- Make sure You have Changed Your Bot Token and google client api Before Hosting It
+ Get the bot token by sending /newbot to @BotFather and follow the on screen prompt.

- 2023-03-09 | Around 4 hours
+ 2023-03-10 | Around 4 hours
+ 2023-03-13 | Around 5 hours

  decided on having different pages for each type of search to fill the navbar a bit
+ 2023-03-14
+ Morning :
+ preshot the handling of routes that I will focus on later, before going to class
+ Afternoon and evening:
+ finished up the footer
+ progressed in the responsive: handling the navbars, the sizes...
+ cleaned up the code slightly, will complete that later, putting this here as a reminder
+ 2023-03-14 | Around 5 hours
---
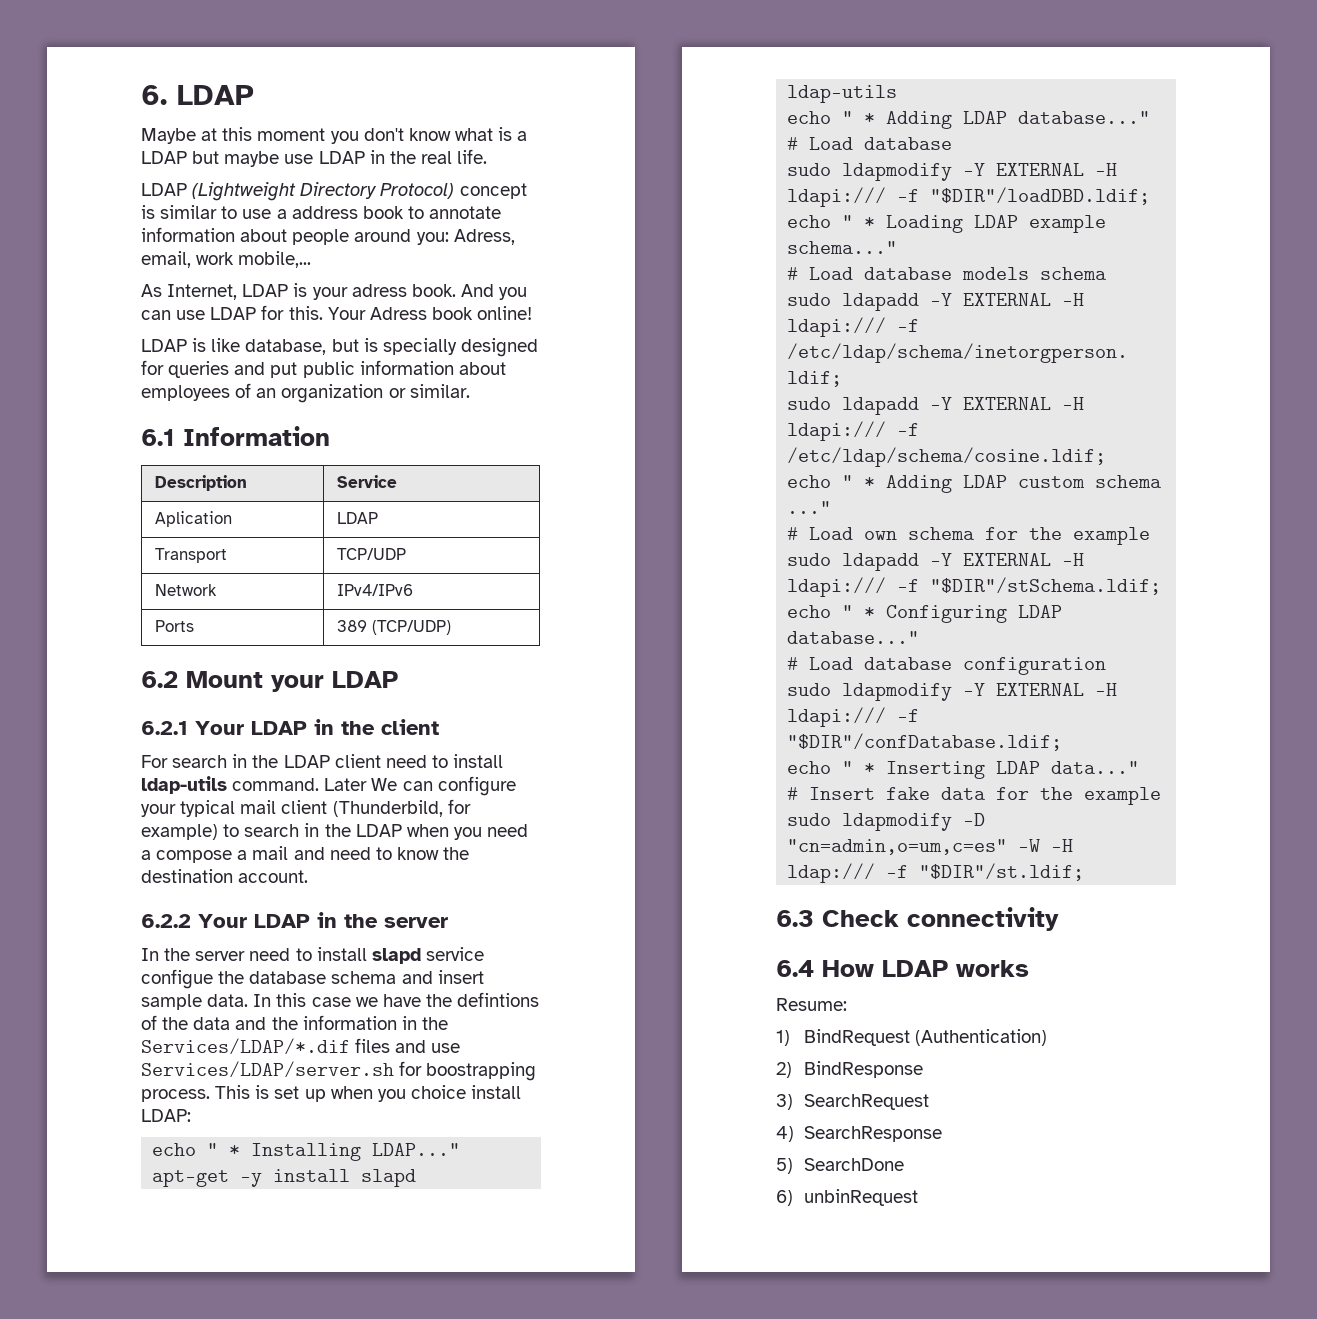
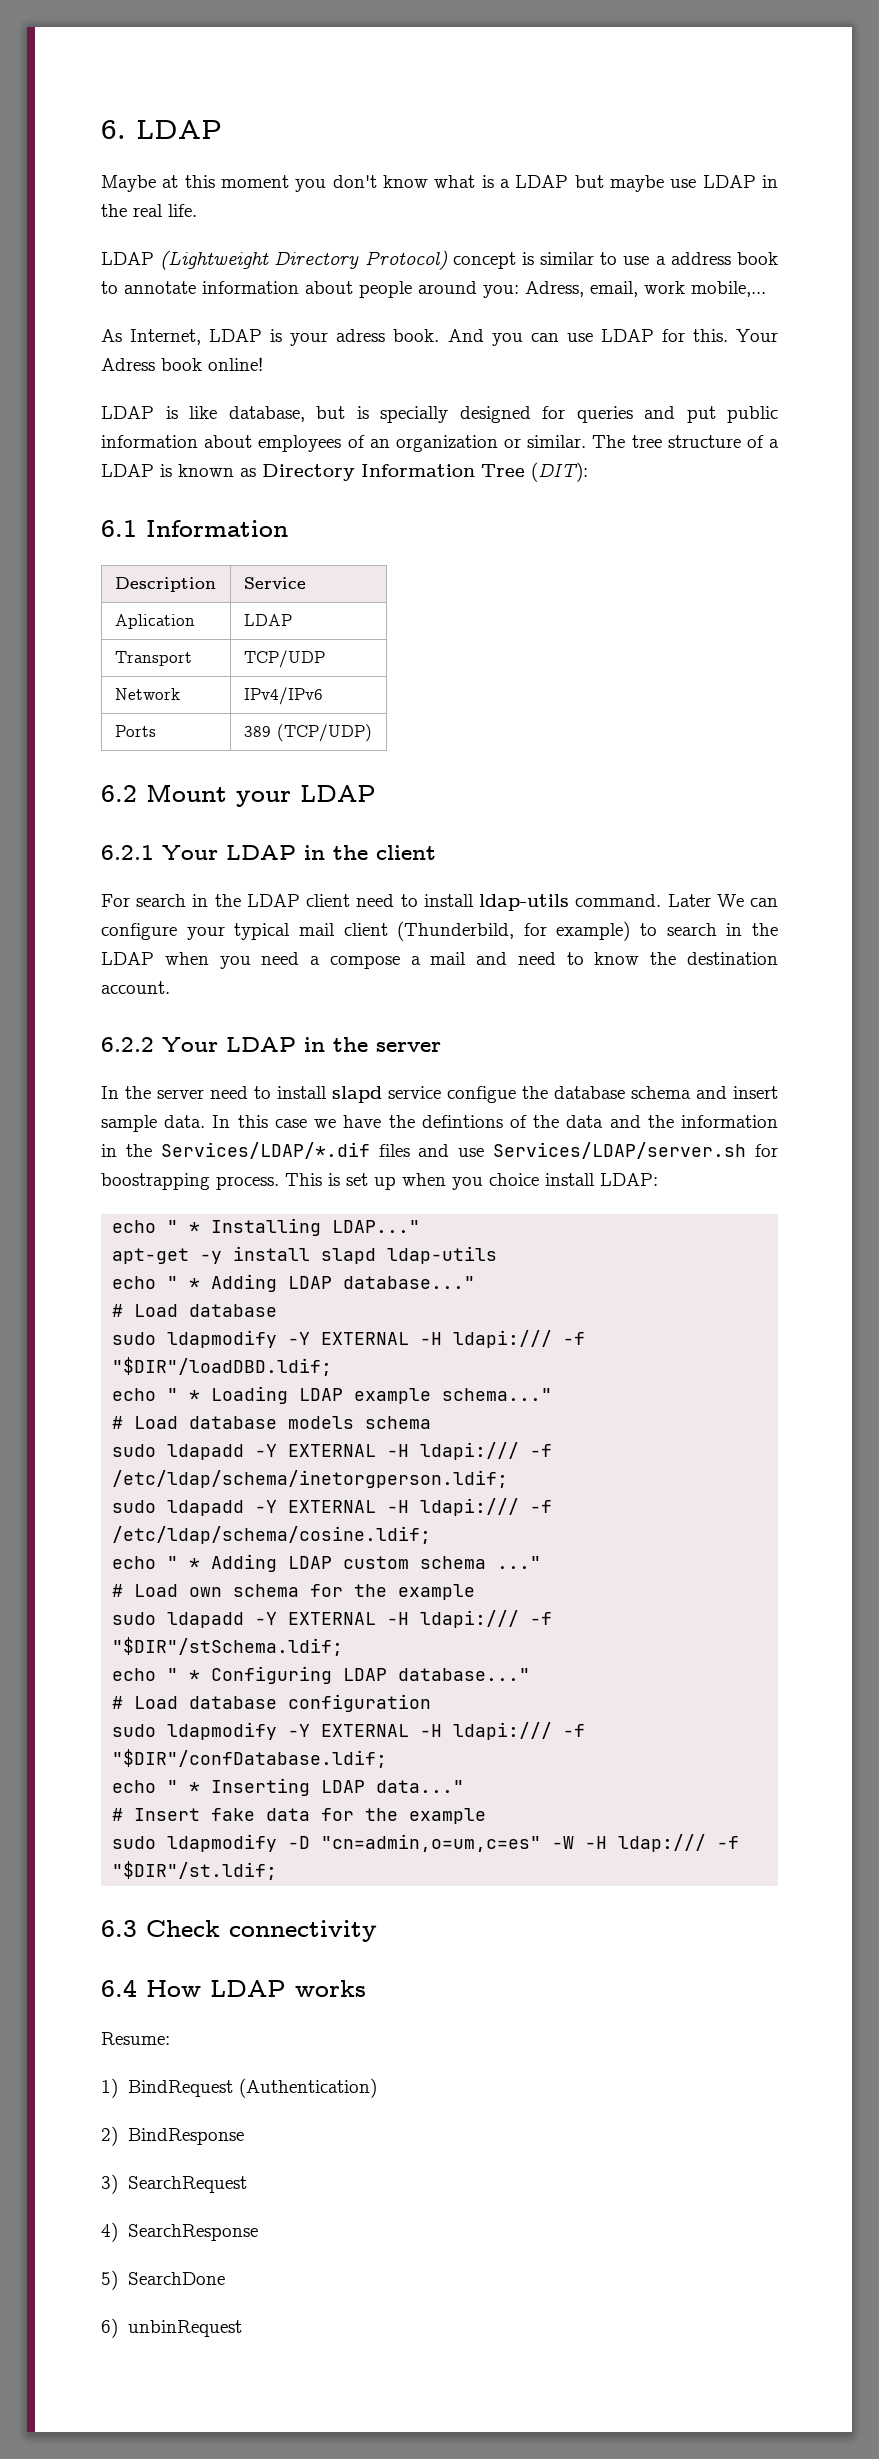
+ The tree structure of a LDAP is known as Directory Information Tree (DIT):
---
- Exercise objective -
Identify each line in the records above that contains the word "hours", and copy it out in full.

- Task output -
- 2023-03-09 | Around 4 hours
+ 2023-03-10 | Around 4 hours
+ 2023-03-13 | Around 5 hours
+ 2023-03-14 | Around 5 hours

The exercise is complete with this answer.